Là où l’amour est le plus vrai
L’amour de Dieu est souvent facile à exprimer dans les chants, les prières ou les discours spirituels. Pourtant, plusieurs courants spirituels rappellent que la preuve la plus difficile de notre amour pour Dieu ne se trouve ni dans les paroles ni dans les pratiques religieuses, mais dans la manière dont nous traitons ceux qui nous sont proches — surtout dans l’intimité, là où apparaissent l’ego, la fatigue, les blessures et les attentes émotionnelles. C’est précisément là que la spiritualité doit cesser d’être une idée pour devenir une manière de vivre.
La Première épître de Jean le dit avec force :« Celui qui n’aime pas son frère qu’il voit, comment peut-il aimer Dieu qu’il ne voit pas ? »
Fiodor Dostoïevski écrivait dans Les Frères Karamazov :
« L’amour en rêve est avide d’action immédiate, rapide, visible. […] Mais l’amour actif est une œuvre dure et effrayante comparé à l’amour en rêve. »
Certaines personnes aiment sincèrement Dieu, mais demeurent immatures émotionnellement, orgueilleuses, blessées ou incapables de communiquer paisiblement. Elles oublient qu’un conjoint est réel : il contredit, déçoit, révèle nos limites et touche parfois nos blessures les plus profondes.
Soyons réalistes : la foi ne supprime pas automatiquement le caractère, les traumatismes ni l’ego. L’enjeu spirituel consiste alors à transformer l’amour abstrait en patience concrète, à passer des convictions aux gestes, et à apprendre à aimer quelqu’un malgré ses imperfections — comme malgré les nôtres.
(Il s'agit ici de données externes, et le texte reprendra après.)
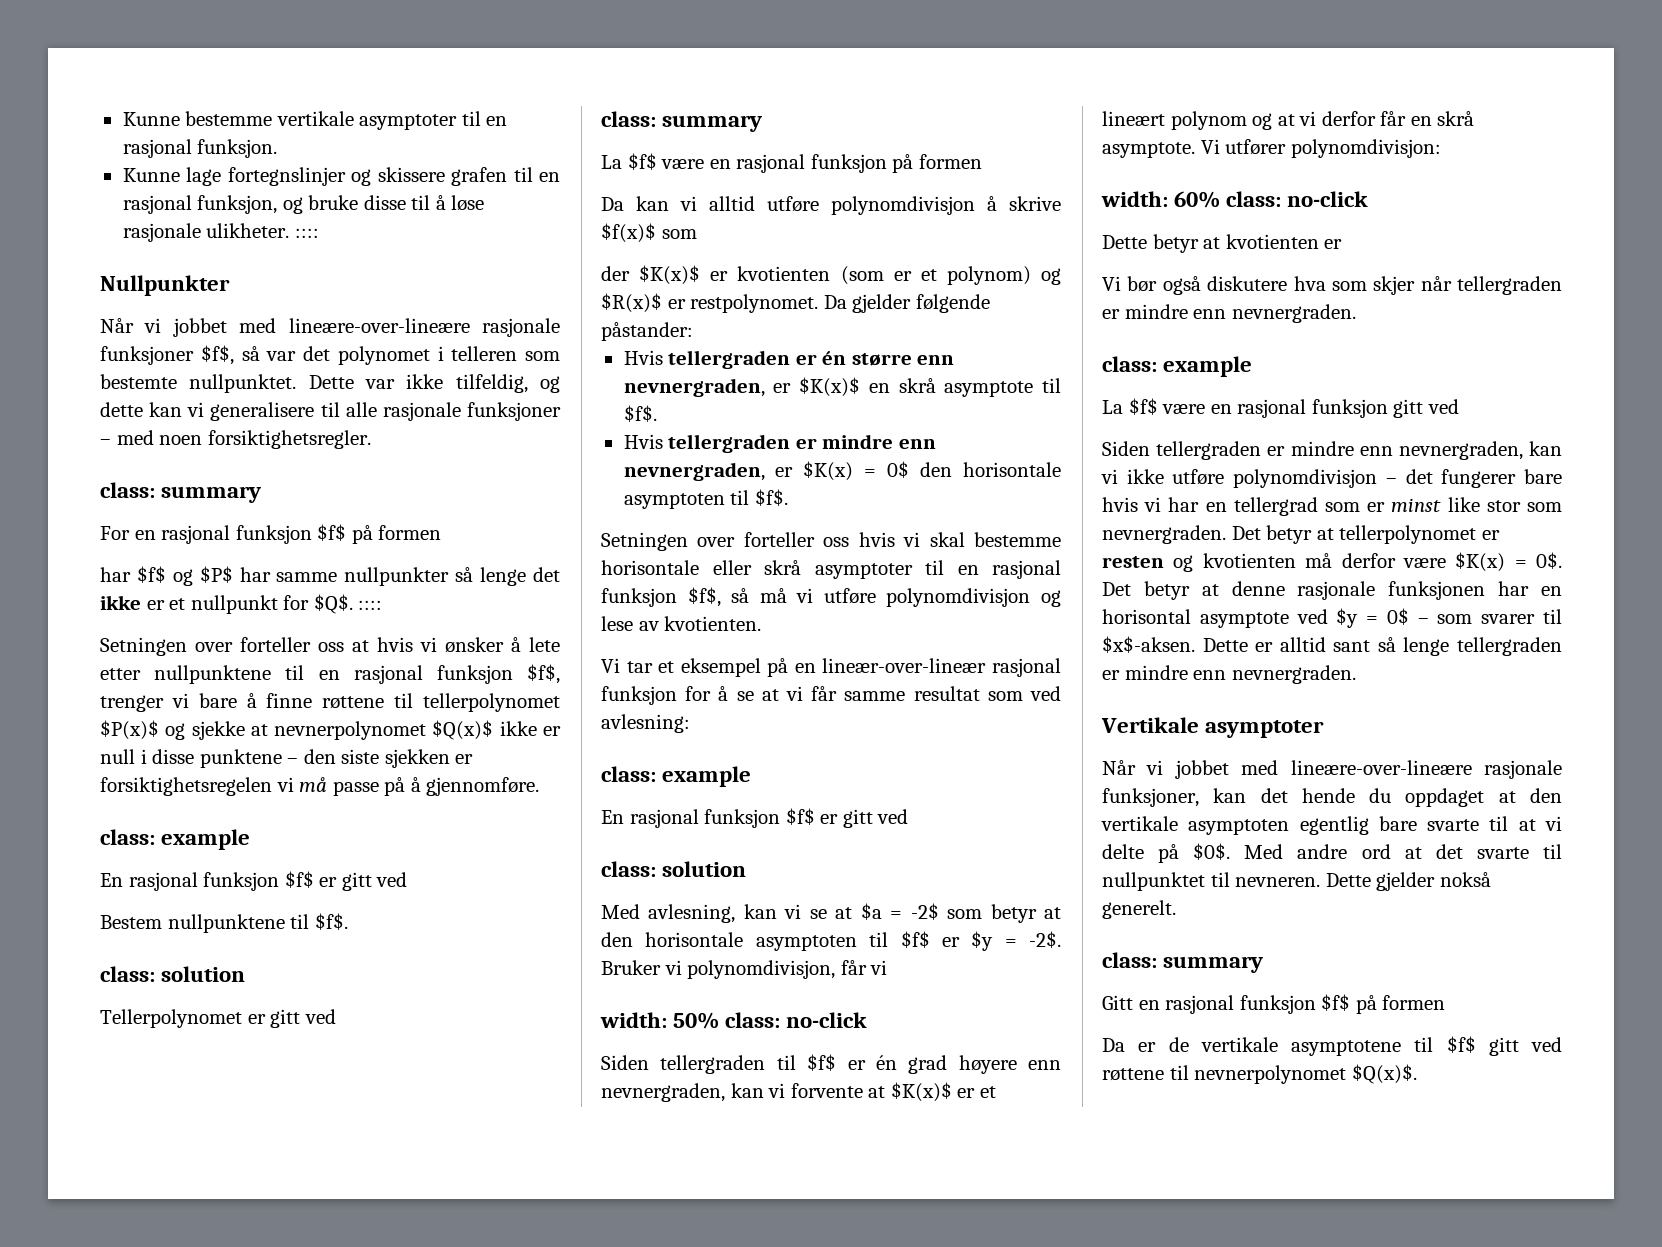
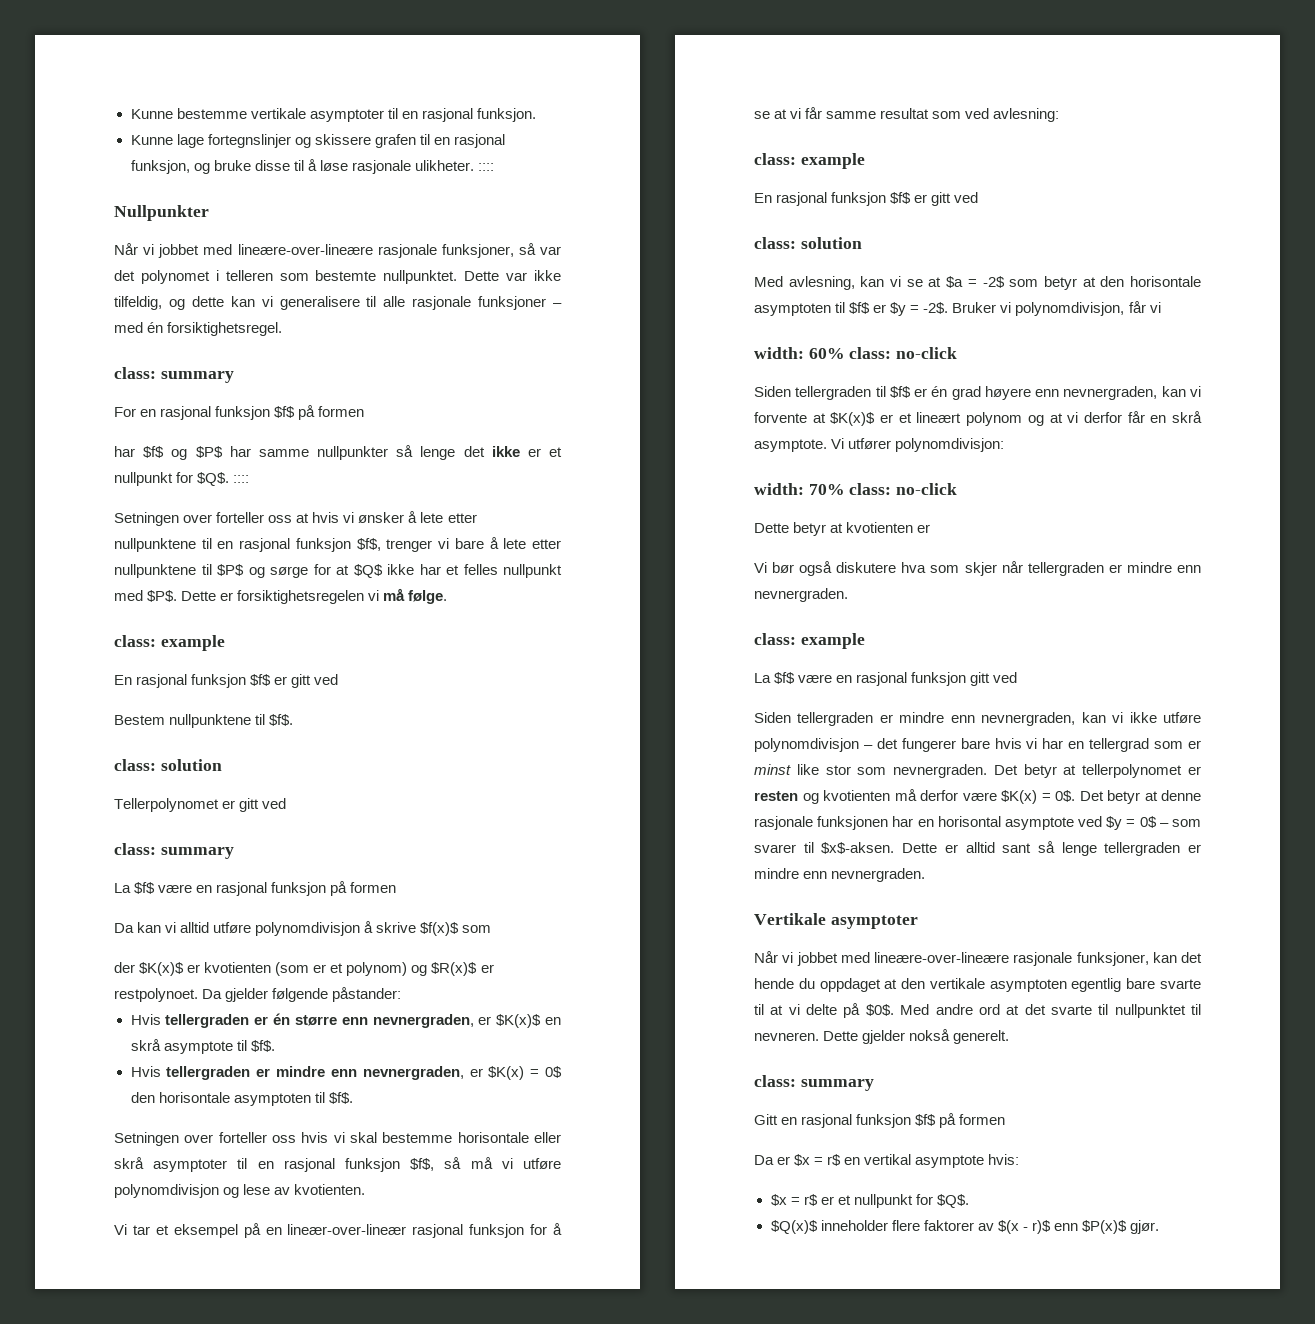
- Når vi jobbet med lineære-over-lineære rasjonale funksjoner $f$, så var det polynomet i telleren som bestemte nullpunktet.
+ Når vi jobbet med lineære-over-lineære rasjonale funksjoner, så var det polynomet i telleren som bestemte nullpunktet.
- Dette var ikke tilfeldig, og dette kan vi generalisere til alle rasjonale funksjoner – med noen forsiktighetsregler.
+ Dette var ikke tilfeldig, og dette kan vi generalisere til alle rasjonale funksjoner – med én forsiktighetsregel.
- Setningen over forteller oss at hvis vi ønsker å lete etter nullpunktene til en rasjonal funksjon $f$, trenger vi bare å finne røttene til tellerpolynomet $P(x)$ og sjekke at nevnerpolynomet $Q(x)$ ikke er null i disse punktene – den siste sjekken er forsiktighetsregelen vi må passe på å gjennomføre.
+ Setningen over forteller oss at hvis vi ønsker å lete etter nullpunktene til en rasjonal funksjon $f$, trenger vi bare å lete etter nullpunktene til $P$ og sørge for at $Q$ ikke har et felles nullpunkt med $P$. Dette er forsiktighetsregelen vi må følge.
- der $K(x)$ er kvotienten (som er et polynom) og $R(x)$ er restpolynomet.
+ der $K(x)$ er kvotienten (som er et polynom) og $R(x)$ er restpolynoet.
- width: 50% class: no-click
+ width: 60% class: no-click
- width: 60% class: no-click
+ width: 70% class: no-click
- Da er de vertikale asymptotene til $f$ gitt ved røttene til nevnerpolynomet $Q(x)$.
+ Da er $x = r$ en vertikal asymptote hvis:
+ $x = r$ er et nullpunkt for $Q$.
+ $Q(x)$ inneholder flere faktorer av $(x - r)$ enn $P(x)$ gjør.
Si je n’arrive pas à aimer celui que je vois chaque jour, comment puis-je prétendre aimer Dieu que je ne vois pas ?
Dire : « J’aime Dieu » est facile. Mais aimer son conjoint avec ses limites et ses faiblesses est le véritable test de l’amour. Peut-être est-ce précisément là que Dieu nous attend aujourd’hui : dans nos relations les plus proches, là où l’amour est le plus difficile, mais aussi le plus vrai.